Japan - Foreign policy



Since World War II, Japan has maintained a pro-Western foreign policy. In fact, Japan remains a cornerstone of U.S. efforts to maintain political stability in Asia. Despite hopes that Japan would lead the rest of Asia out the of Asian crisis, the opposite occurred. Japan has resorted to increasing exports to boost its economy because domestic demand continues to remain weak, much to the disappointment of Asian and Western leaders. Japan nevertheless continues to develop good relations with other nations regionally. Japan provides economic assistance to modernization projects in China and maintains bilateral trade agreements with Taiwan. Although Japan and Russia still dispute sovereignty of the four-island Northern Territories (Kuril Islands), the two countries have made progress in other areas of their relationship.

Japan has worked closely with the United States and South Korea on policy toward North Korea, particularly on the matter of nuclear nonproliferation. During Koizumi's time in office, the nuclear status of North Korea has reached crisis proportions. The North Korean nuclear program, a threat directed at South Korea, would obviously also threaten neighboring Japan. Koizumi has responded with a tireless schedule of shuttle diplomacy, meeting with Chinese, Middle Eastern, and Russian leaders, as well as flying to Texas for talks with U.S. president George W. Bush. When North Korea withdrew from the Nuclear Non-Proliferation Treaty in early 2003, Koizumi and Russian president Vladimir Putin issued a joint statement of concern, while expressing hopes that negotiations could still convince North Korea to halt nuclear weapons development. In May 2003, Koizumi emphasized the need for a peaceful solution to the crisis and for international cooperation, stating, "Japan, the United States, and South Korea should continue to coordinate, and North Korea should take this seriously."

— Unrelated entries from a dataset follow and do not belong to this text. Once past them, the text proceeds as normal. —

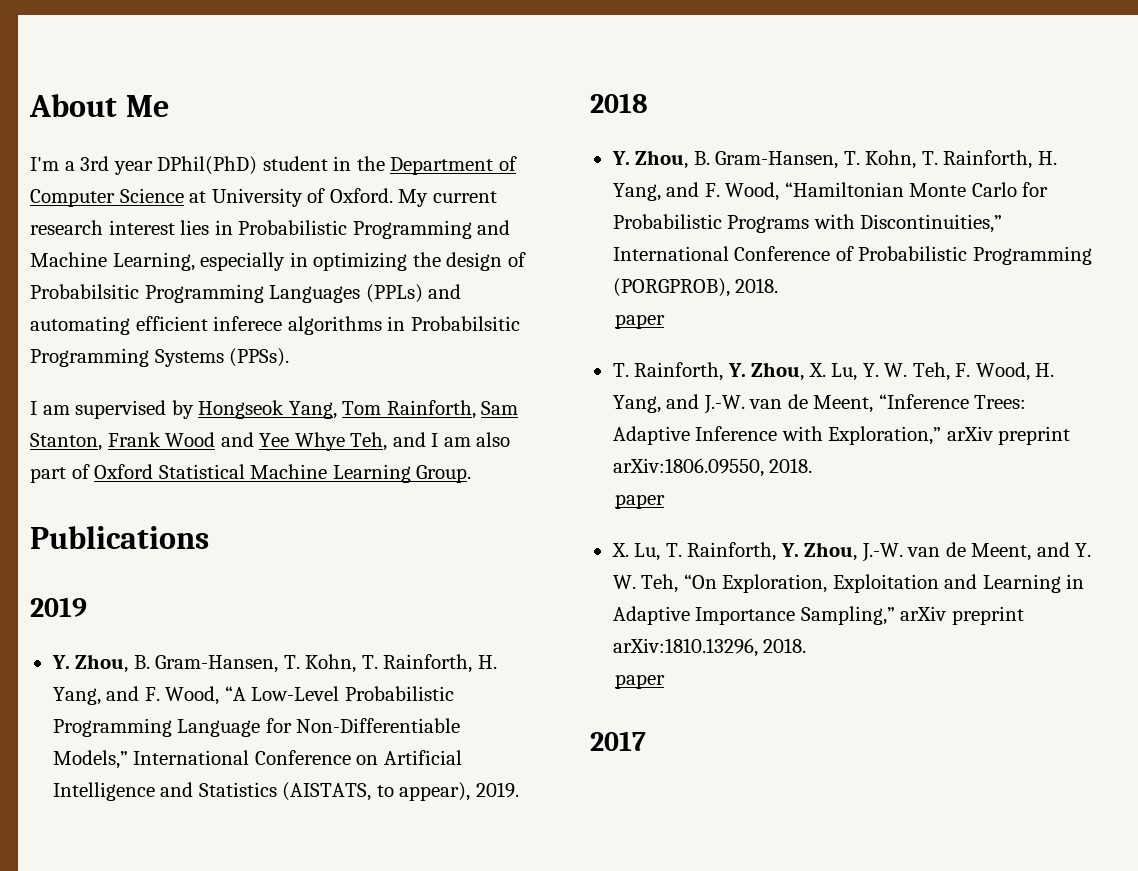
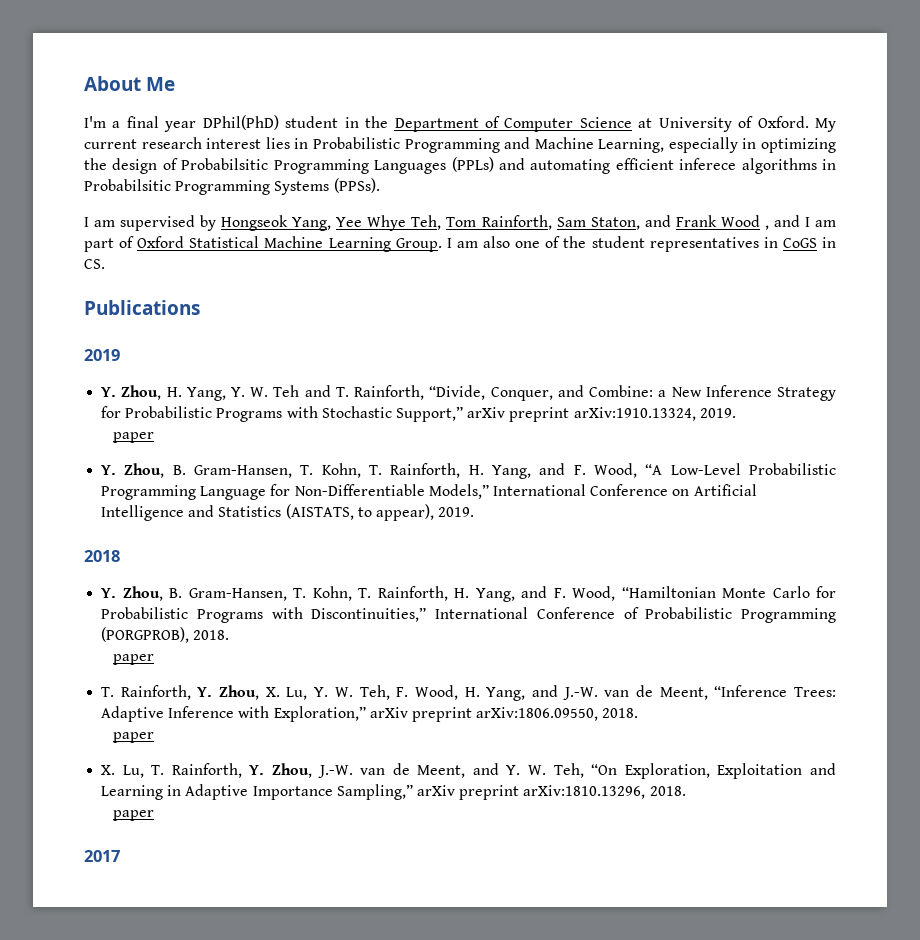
- I'm a 3rd year DPhil(PhD) student in the Department of Computer Science at University of Oxford.
+ I'm a final year DPhil(PhD) student in the Department of Computer Science at University of Oxford.
- I am supervised by Hongseok Yang, Tom Rainforth, Sam Stanton, Frank Wood and Yee Whye Teh, and I am also part of Oxford Statistical Machine Learning Group.
+ I am supervised by Hongseok Yang, Yee Whye Teh, Tom Rainforth, Sam Staton, and Frank Wood , and I am part of Oxford Statistical Machine Learning Group. I am also one of the student representatives in CoGS in CS.
  Publications
  2019
+ Y. Zhou, H. Yang, Y. W. Teh and T. Rainforth, “Divide, Conquer, and Combine: a New Inference Strategy for Probabilistic Programs with Stochastic Support,” arXiv preprint arXiv:1910.13324, 2019.
+ paper

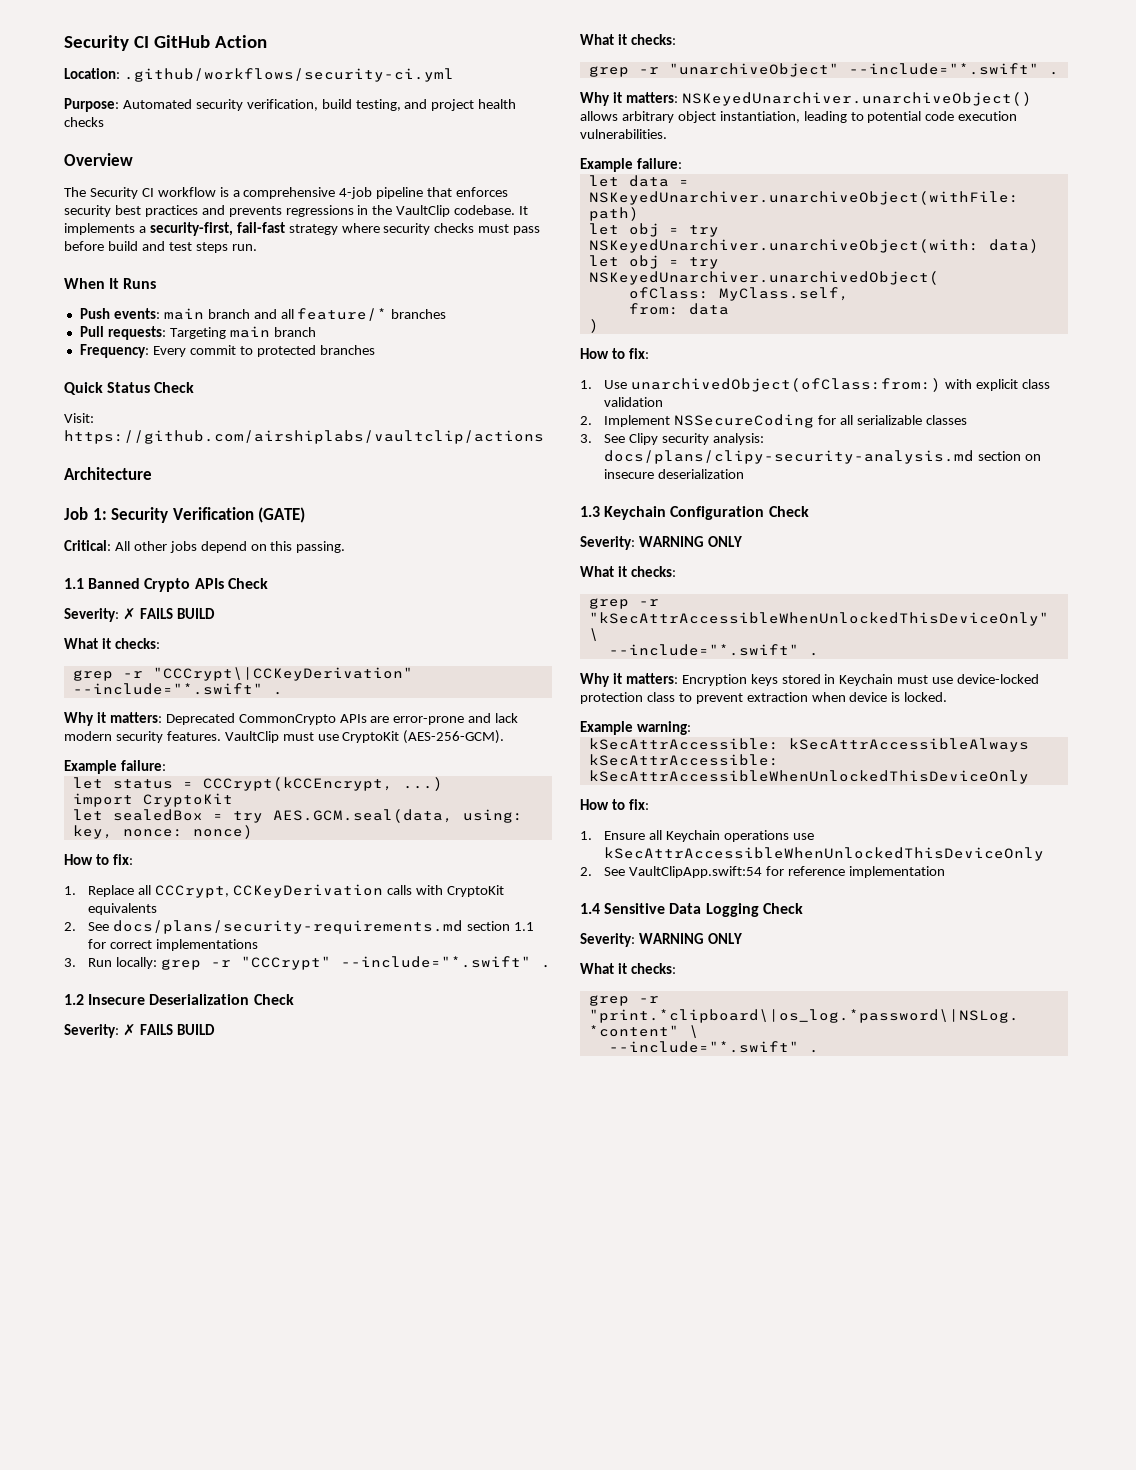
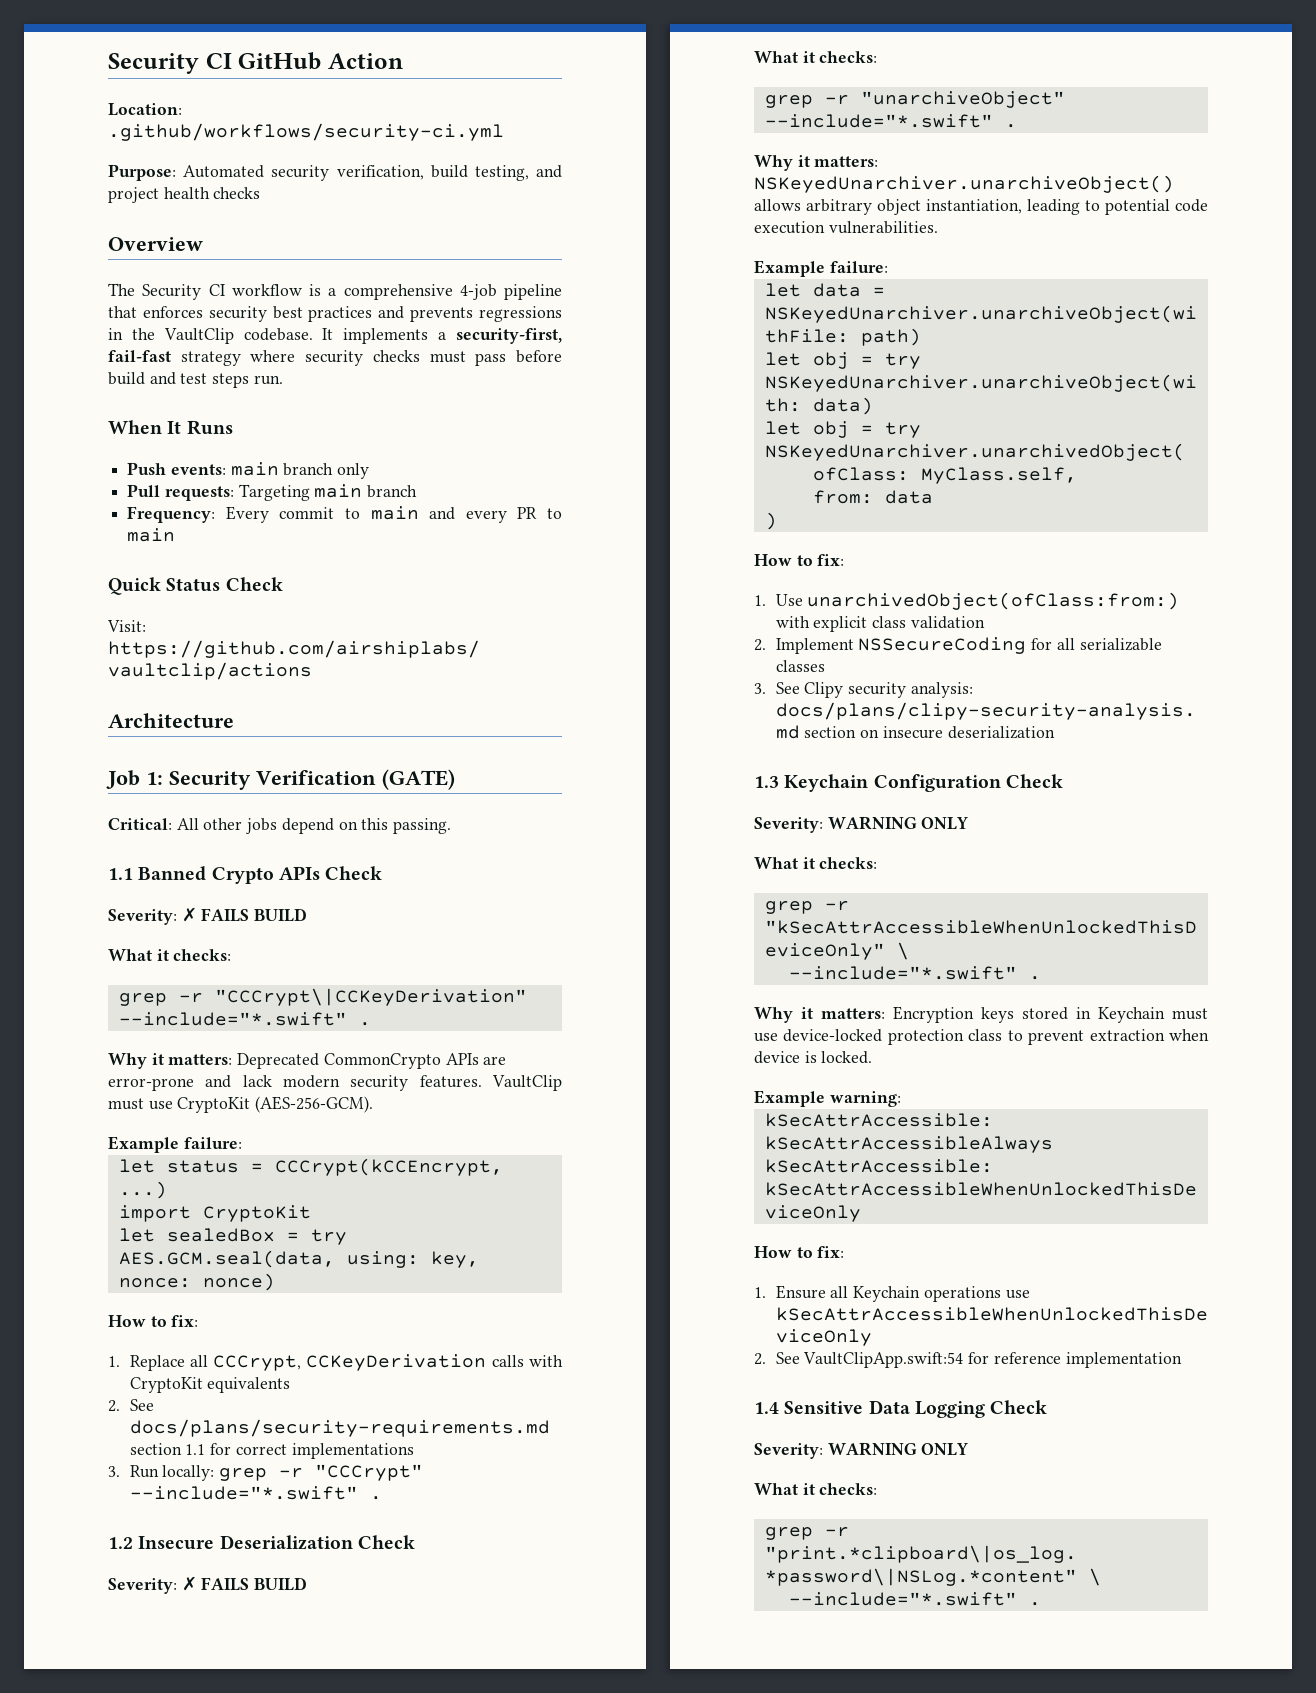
- Push events: main branch and all feature/* branches
+ Push events: main branch only
- Frequency: Every commit to protected branches
+ Frequency: Every commit to main and every PR to main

The issue of Japanese self-defense and security has become a matter of growing concern, particularly in light of Japan's willingness to participate in global efforts to fight terrorism and the North Korean crisis. Koizumi's government supported the U.S.-led invasion of Iraq, but in a non-combatant capacity, pledging US $70 million for reconstruction aid at the war's end. Article 9 of the Japanese Constitution prohibits a Japanese role in international military affairs, but Japanese leaders are listening to rising popular support for the idea of a self-defense force for the nation. At present, the country continues to rely on the United States for strategic protection. In 2003 Koizumi was able to win approval for bills allowing the prime minister to invoke special powers if Japan were to be attacked. The North Korea crisis provided the impetus for the measure, which still worried many who believe that Japan should take no role in warfare. Koizumi's visits to the Yasukuni shrine (a symbol of Japan's World War II armed forces) during each of his years in office also raised concerns about a revival of militarism and offended the government of South Korea.